§ **SOURCE RECORDS**
•••••
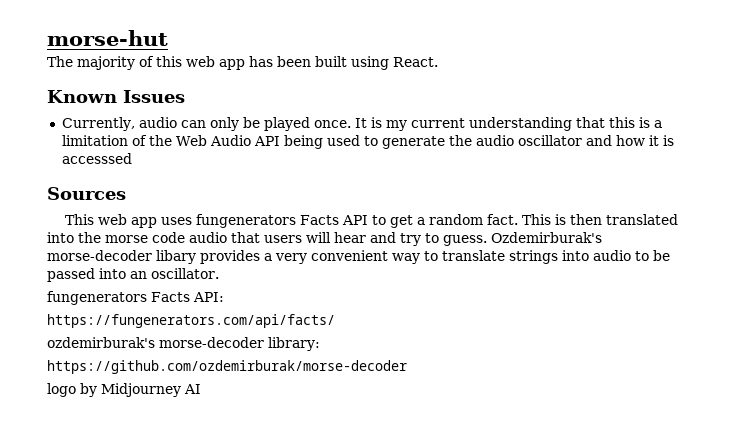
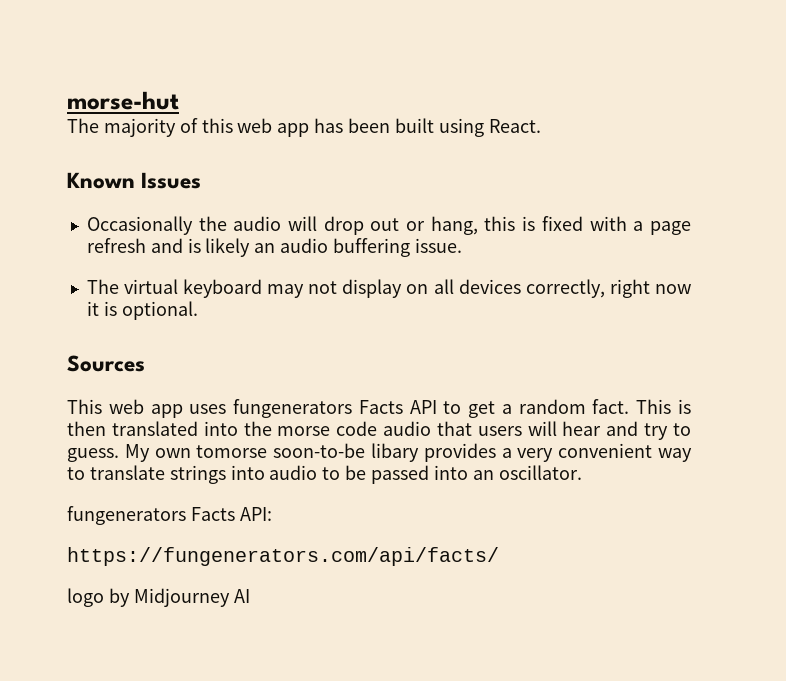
- Currently, audio can only be played once. It is my current understanding that this is a limitation of the Web Audio API being used to generate the audio oscillator and how it is accesssed
+ Occasionally the audio will drop out or hang, this is fixed with a page refresh and is likely an audio buffering issue.
+ The virtual keyboard may not display on all devices correctly, right now it is optional.
- Ozdemirburak's morse-decoder libary provides a very convenient way to translate strings into audio to be passed into an oscillator.
+ My own tomorse soon-to-be libary provides a very convenient way to translate strings into audio to be passed into an oscillator.
- ozdemirburak's morse-decoder library:
- https://github.com/ozdemirburak/morse-decoder

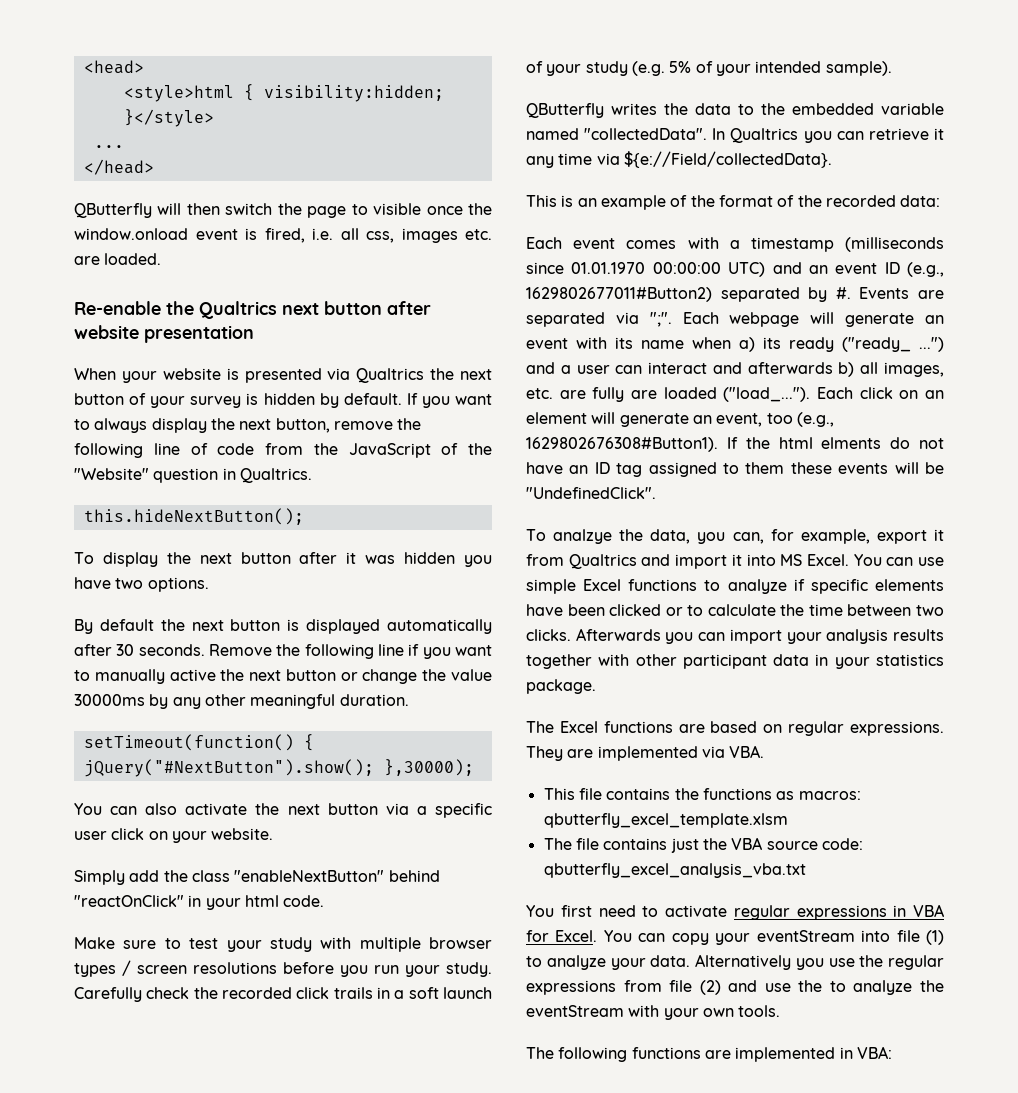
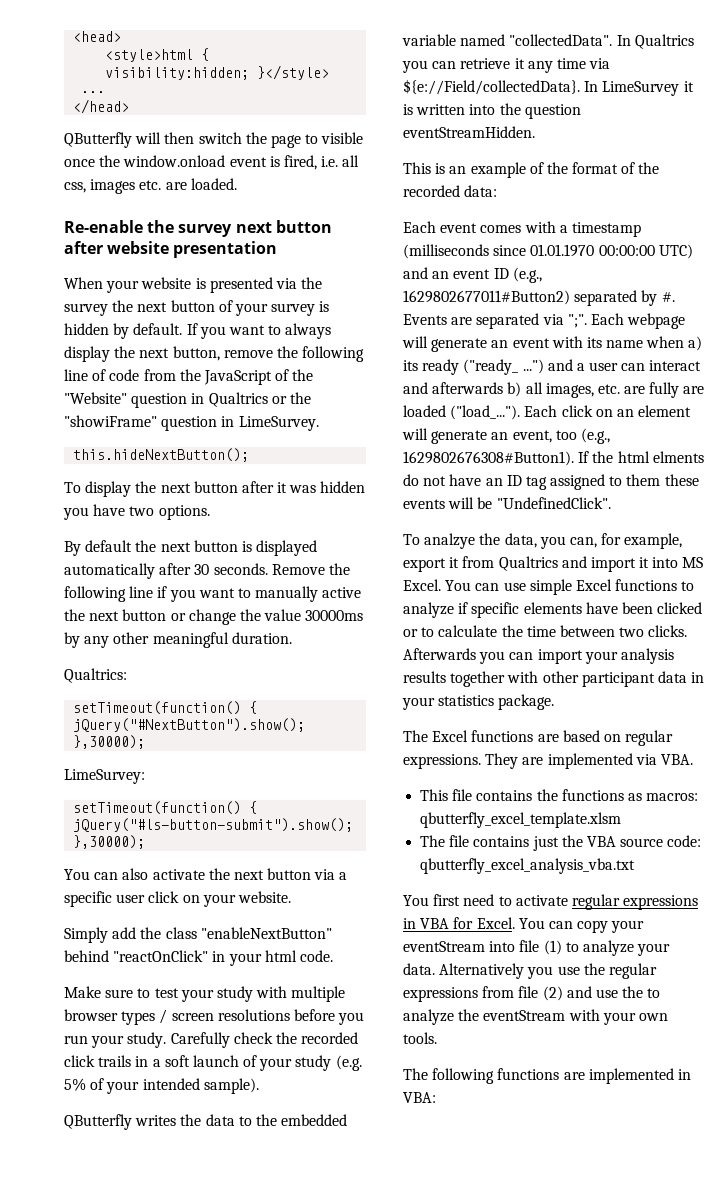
- Re-enable the Qualtrics next button after website presentation
+ Re-enable the survey next button after website presentation
- When your website is presented via Qualtrics the next button of your survey is hidden by default.
+ When your website is presented via the survey the next button of your survey is hidden by default.
- If you want to always display the next button, remove the following line of code from the JavaScript of the "Website" question in Qualtrics.
+ If you want to always display the next button, remove the following line of code from the JavaScript of the "Website" question in Qualtrics or the "showiFrame" question in LimeSurvey.
+ Qualtrics:
+ LimeSurvey:
+ setTimeout(function() { jQuery("#ls-button-submit").show(); },30000);
+ In LimeSurvey it is written into the question eventStreamHidden.

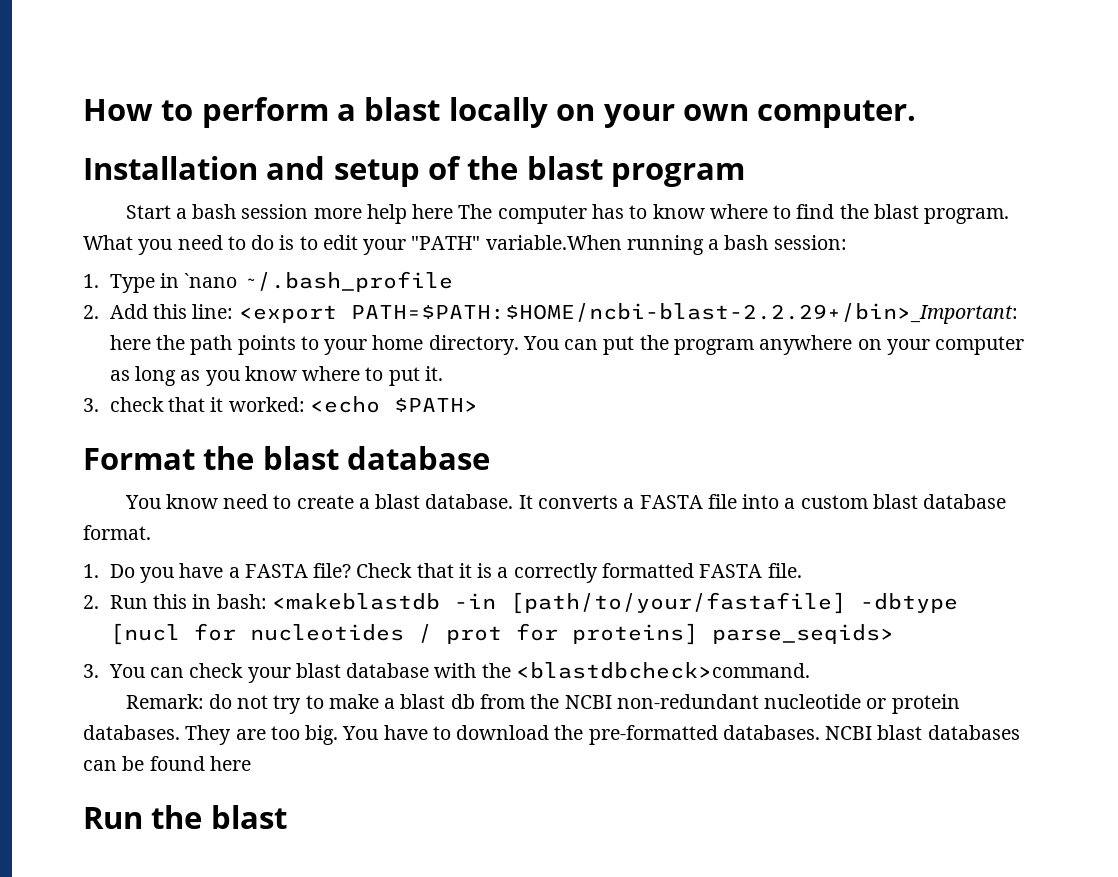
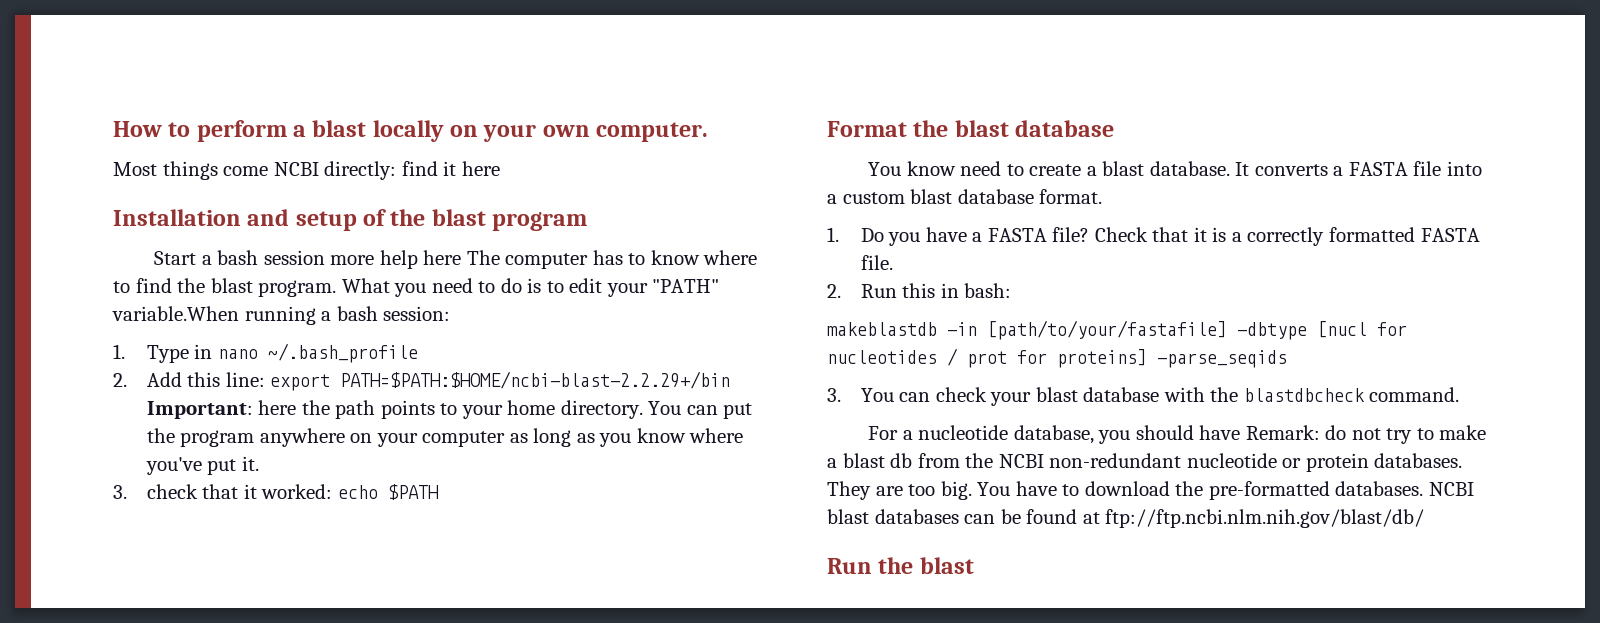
+ Most things come NCBI directly: find it here
- 1. Type in `nano ~/.bash_profile
+ 1. Type in nano ~/.bash_profile
- 2. Add this line: <export PATH=$PATH:$HOME/ncbi-blast-2.2.29+/bin>_Important: here the path points to your home directory.
+ 2. Add this line: export PATH=$PATH:$HOME/ncbi-blast-2.2.29+/bin Important: here the path points to your home directory.
- You can put the program anywhere on your computer as long as you know where to put it.
+ You can put the program anywhere on your computer as long as you know where you've put it.
- 3. check that it worked: <echo $PATH>
+ 3. check that it worked: echo $PATH
- 2. Run this in bash: <makeblastdb -in [path/to/your/fastafile] -dbtype [nucl for nucleotides / prot for proteins] parse_seqids>
+ 2. Run this in bash:
+ makeblastdb -in [path/to/your/fastafile] -dbtype [nucl for nucleotides / prot for proteins] -parse_seqids
- 3. You can check your blast database with the <blastdbcheck>command.
- Remark: do not try to make a blast db from the NCBI non-redundant nucleotide or protein databases.
+ 3. You can check your blast database with the blastdbcheck command.
+ For a nucleotide database, you should have Remark: do not try to make a blast db from the NCBI non-redundant nucleotide or protein databases.
- NCBI blast databases can be found here
+ NCBI blast databases can be found at ftp://ftp.ncbi.nlm.nih.gov/blast/db/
•••••
§ **TASK DETAILS**
The records above must be retyped exactly. Please omit the pictures.

§ **RESPONSE AREA**
- Currently, audio can only be played once. It is my current understanding that this is a limitation of the Web Audio API being used to generate the audio oscillator and how it is accesssed
+ Occasionally the audio will drop out or hang, this is fixed with a page refresh and is likely an audio buffering issue.
+ The virtual keyboard may not display on all devices correctly, right now it is optional.
- Ozdemirburak's morse-decoder libary provides a very convenient way to translate strings into audio to be passed into an oscillator.
+ My own tomorse soon-to-be libary provides a very convenient way to translate strings into audio to be passed into an oscillator.
- ozdemirburak's morse-decoder library:
- https://github.com/ozdemirburak/morse-decoder

- Re-enable the Qualtrics next button after website presentation
+ Re-enable the survey next button after website presentation
- When your website is presented via Qualtrics the next button of your survey is hidden by default.
+ When your website is presented via the survey the next button of your survey is hidden by default.
- If you want to always display the next button, remove the following line of code from the JavaScript of the "Website" question in Qualtrics.
+ If you want to always display the next button, remove the following line of code from the JavaScript of the "Website" question in Qualtrics or the "showiFrame" question in LimeSurvey.
+ Qualtrics:
+ LimeSurvey:
+ setTimeout(function() { jQuery("#ls-button-submit").show(); },30000);
+ In LimeSurvey it is written into the question eventStreamHidden.

+ Most things come NCBI directly: find it here
- 1. Type in `nano ~/.bash_profile
+ 1. Type in nano ~/.bash_profile
- 2. Add this line: <export PATH=$PATH:$HOME/ncbi-blast-2.2.29+/bin>_Important: here the path points to your home directory.
+ 2. Add this line: export PATH=$PATH:$HOME/ncbi-blast-2.2.29+/bin Important: here the path points to your home directory.
- You can put the program anywhere on your computer as long as you know where to put it.
+ You can put the program anywhere on your computer as long as you know where you've put it.
- 3. check that it worked: <echo $PATH>
+ 3. check that it worked: echo $PATH
- 2. Run this in bash: <makeblastdb -in [path/to/your/fastafile] -dbtype [nucl for nucleotides / prot for proteins] parse_seqids>
+ 2. Run this in bash:
+ makeblastdb -in [path/to/your/fastafile] -dbtype [nucl for nucleotides / prot for proteins] -parse_seqids
- 3. You can check your blast database with the <blastdbcheck>command.
- Remark: do not try to make a blast db from the NCBI non-redundant nucleotide or protein databases.
+ 3. You can check your blast database with the blastdbcheck command.
+ For a nucleotide database, you should have Remark: do not try to make a blast db from the NCBI non-redundant nucleotide or protein databases.
- NCBI blast databases can be found here
+ NCBI blast databases can be found at ftp://ftp.ncbi.nlm.nih.gov/blast/db/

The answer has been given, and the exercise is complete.